The Multilingual Edge

on page 124 Features The Multilingual Edge

Machine translation of human languages makes sense if you deal with large volumes of documents written in other languages

Peter M. Benton

In the past few years, the world has shrunk into a village, and age-old barriers to communication have fallen. The Iron Curtain has been dismantled, Germany unified, the channel connecting England and France built, and the European Economic Community born.

Glasnost, or openness, the watchword of the new Soviet order, is founded on improved communication--person to person, person to institution, business to business. With rapidly accelerating globalization, the economic necessity for people to do business in dozens of languages has spurred the demand for fast, accurate, and easy-to-use translation systems.

To conduct business globally, all types of documents must travel across the boundaries of countries. Many of these are good candidates for machine translation.

Language translation, natural or automated, meets two complementary needs: telling others what you have to offer (information dissemination) and keeping track of the outside world (information acquisition). Although for the foreseeable future people will still play an essential role in translation, machine translation has the potential to improve productivity and consistency dramatically.

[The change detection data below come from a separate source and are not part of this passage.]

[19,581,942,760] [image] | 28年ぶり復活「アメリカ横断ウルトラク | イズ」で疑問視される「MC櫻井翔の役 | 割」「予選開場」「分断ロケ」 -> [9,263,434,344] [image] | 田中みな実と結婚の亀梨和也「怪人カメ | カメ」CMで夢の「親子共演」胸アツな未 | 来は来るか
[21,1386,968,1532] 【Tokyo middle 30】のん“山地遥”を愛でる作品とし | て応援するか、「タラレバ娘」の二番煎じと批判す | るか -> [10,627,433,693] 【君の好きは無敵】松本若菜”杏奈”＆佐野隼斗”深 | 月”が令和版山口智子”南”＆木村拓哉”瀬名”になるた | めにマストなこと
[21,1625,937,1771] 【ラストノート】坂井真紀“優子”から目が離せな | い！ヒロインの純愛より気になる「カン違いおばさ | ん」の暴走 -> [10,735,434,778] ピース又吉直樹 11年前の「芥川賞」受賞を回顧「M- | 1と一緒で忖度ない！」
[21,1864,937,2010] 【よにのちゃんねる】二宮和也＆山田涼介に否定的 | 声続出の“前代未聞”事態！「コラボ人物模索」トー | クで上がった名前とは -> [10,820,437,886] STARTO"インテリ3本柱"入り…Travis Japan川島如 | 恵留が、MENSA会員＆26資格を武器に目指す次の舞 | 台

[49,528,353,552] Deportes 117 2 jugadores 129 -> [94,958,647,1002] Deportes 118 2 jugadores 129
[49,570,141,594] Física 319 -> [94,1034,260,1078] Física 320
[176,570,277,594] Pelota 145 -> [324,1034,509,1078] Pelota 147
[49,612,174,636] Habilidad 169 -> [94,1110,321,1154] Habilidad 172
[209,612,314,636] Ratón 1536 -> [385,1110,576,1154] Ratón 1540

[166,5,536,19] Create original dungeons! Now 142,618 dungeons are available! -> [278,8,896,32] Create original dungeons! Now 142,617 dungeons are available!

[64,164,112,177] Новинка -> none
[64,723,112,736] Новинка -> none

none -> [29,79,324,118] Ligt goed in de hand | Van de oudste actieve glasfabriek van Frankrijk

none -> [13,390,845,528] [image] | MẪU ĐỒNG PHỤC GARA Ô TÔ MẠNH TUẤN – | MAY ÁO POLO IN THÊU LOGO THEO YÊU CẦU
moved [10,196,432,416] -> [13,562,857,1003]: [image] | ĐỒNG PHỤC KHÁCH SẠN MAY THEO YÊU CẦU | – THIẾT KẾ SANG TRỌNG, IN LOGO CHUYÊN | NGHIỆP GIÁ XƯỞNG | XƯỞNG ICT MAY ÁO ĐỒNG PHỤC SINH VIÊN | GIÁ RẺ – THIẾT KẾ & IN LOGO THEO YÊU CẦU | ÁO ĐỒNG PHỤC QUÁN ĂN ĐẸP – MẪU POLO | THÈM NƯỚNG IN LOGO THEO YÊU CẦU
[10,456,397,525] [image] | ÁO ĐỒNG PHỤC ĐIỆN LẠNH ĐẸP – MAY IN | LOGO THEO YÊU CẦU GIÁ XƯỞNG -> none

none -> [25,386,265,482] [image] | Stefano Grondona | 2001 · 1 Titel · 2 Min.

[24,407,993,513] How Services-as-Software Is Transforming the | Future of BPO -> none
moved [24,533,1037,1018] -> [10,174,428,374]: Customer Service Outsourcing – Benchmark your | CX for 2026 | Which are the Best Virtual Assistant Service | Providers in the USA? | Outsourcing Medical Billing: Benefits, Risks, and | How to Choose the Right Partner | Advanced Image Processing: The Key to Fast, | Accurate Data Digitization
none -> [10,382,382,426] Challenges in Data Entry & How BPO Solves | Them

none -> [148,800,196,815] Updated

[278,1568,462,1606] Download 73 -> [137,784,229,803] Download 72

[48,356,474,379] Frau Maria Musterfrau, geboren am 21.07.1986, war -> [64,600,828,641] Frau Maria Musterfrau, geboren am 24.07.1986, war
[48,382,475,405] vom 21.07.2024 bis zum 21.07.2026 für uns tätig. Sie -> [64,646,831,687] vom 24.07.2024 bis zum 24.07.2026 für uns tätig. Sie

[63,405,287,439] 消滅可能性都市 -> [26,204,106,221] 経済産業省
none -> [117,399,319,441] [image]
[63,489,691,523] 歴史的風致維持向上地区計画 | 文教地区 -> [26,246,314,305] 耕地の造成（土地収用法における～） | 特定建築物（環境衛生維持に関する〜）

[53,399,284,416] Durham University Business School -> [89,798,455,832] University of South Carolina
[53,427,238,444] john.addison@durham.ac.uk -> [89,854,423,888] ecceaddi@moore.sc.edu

A sampling of some business-oriented information dissemination includes sales and advertising literature, product operations instructions and service procedure data, and technical and academic literature. Many dissemination applications also have an information acquisition side--for example, daily correspondence; economic, commercial, and military news; and business and personal conversation.

Information dissemination and acquisition require different capabilities from a translation system. Dissemination, which is the more common application, requires smooth interaction with a publishing system. Acquisition, such as tracking technical advances and news, requires the ability to communicate with a variety of input devices. Because computers and other appliances have become more and more our partners, it has become vital that they communicate with us in our own natural languages.

Most of the commercial-grade automated translation systems started out on mainframes. But they are now, or soon will be, available or accessible from workstations such as the Sun SPARC workstation and server, as well as from many 386 and 486 platforms (see the photo). Workstation availability makes it easy to tie the dissemination and acquisition aspects of translation into publishing and input devices.

The Translation Process

A basic translation system consists of a workstation, translation software, and a substantial electronic bilingual dictionary. The software may be written in a variety of computer languages--C, Lisp, FORTRAN, or PL/I--depending on the system's history. The dictionary contains tens of thousands of words coded to show what parts of speech they represent and the semantic categories they occupy.

The translation systems used in information dissemination are integrated with or can exchange files with publishing systems such as those from Interleaf. The translation systems that are used for information acquisition are integrated with optical character recognition (OCR) scanners and other input devices.

Not every type of text is a suitable candidate for automated translation. Poor candidates include turgid technical and academic writing, transcripts of spoken conversation, advertisements, and creative literature. However, for the right types of texts, users typically experience several benefits. Automation reduces overall document translation time because raw translation is faster. Terminology in the target copy is more consistent because the machine refers to the database rather than to human experience. And composition costs in the target language decrease substantially when markup coding is used (more on that later).

Despite advances in the state of the art, no black box exists that reliably translates typical human language in a completely unattended manner. For that matter, it is rare to have a document professionally translated by only one person. Generally, in information dissemination, a translator does the bulk of the work, and a post-editor checks and polishes the text of the finished document.

In information acquisition, translators often use a two-tiered approach. An initial rough translation of a page or two is prepared and reviewed by a subject matter expert. If the text appears useful, the document is then translated and post-edited.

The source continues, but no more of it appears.